# Morning Chewy Snuggles



## BirdCrazyJill (Jan 12, 2011)

*She could do this for hours 






then the little yellow devil comes in... she hates my phone! 

and let's not forget about Chip! He didn't make the video because he was too busy chatting somewhere, but he wishes everyone a Happy Holiday Season!



*


----------



## eduardo (Jul 24, 2011)

*Tiels are insatiable :laughing:!
Kissy is so sweet, I love her little chirpies. And Chip, well, did I just hear him say "shut up" ??? :laughing:
Lovely little flock you have, Jill *


----------



## FaeryBee (May 9, 2011)

*Chewy certainly loves those anuggles from Mom! 
She definitely looks like she'd happily let you do that for her all day long. 

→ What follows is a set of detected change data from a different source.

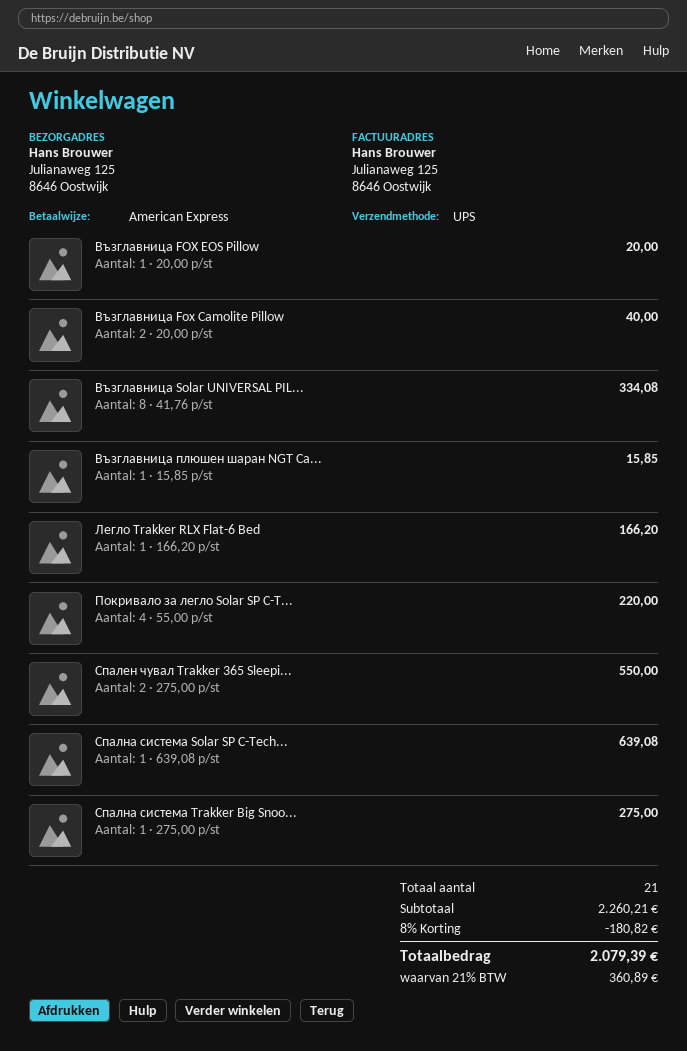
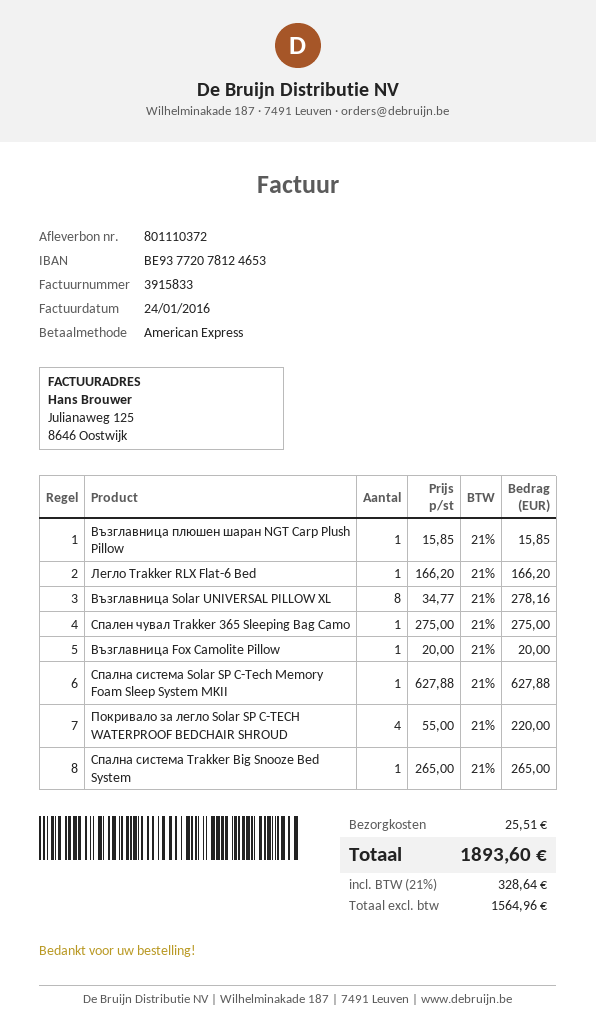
Възглавница FOX EOS Pillow: 1 x 20.00 = 20.00 -> none
Възглавница Fox Camolite Pillow: 2 x 20.00 = 40.00 -> 1 x 20.00 = 20.00
Възглавница Solar UNIVERSAL PIL...: 8 x 41.76 = 334.08 -> 8 x 34.77 = 278.16
Спален чувал Trakker 365 Sleepi...: 2 x 275.00 = 550.00 -> 1 x 275.00 = 275.00
Спална система Solar SP C-Tech...: 1 x 639.08 = 639.08 -> 1 x 627.88 = 627.88
Спална система Trakker Big Snoo...: 1 x 275.00 = 275.00 -> 1 x 265.00 = 265.00
discount: 8% = 180.82 -> none
shipping: none -> 25.51
tax: 21% = 360.89 -> 21% = 328.64
total: 2079.39 -> 1893.60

How funny that Kissy wanted to attack your phone! *


----------



## BirdCrazyJill (Jan 12, 2011)

*


eduardo said:



Tiels are insatiable :laughing:!
Kissy is so sweet, I love her little chirpies. And Chip, well, did I just hear him say "shut up" ??? :laughing:
Lovely little flock you have, Jill 

Click to expand...

omg I hope not!! I just listened to it louder and it almost does sound like that! Kids, they pick up everything :laughing: Towards the end he says "what are you doing?" in a girly voice like me haha otherwise I can't understand his babble from the video. Too funny!*


----------



## Budgiekeet (Mar 4, 2012)

Nice video again Jill. You keep showing these cute videos, and Chewy is awesome, but I am not getting a cockatiel .


----------



## BirdCrazyJill (Jan 12, 2011)

*HAHA riiiiiiiiiiiiiiight *


----------



## kwatson (Jan 19, 2014)

*I'm in love with little Chewy , such a sweetie pie!!
And Kissy looks so sweet but watch out there is a sour side lol, she can be your little sour patch kid *


----------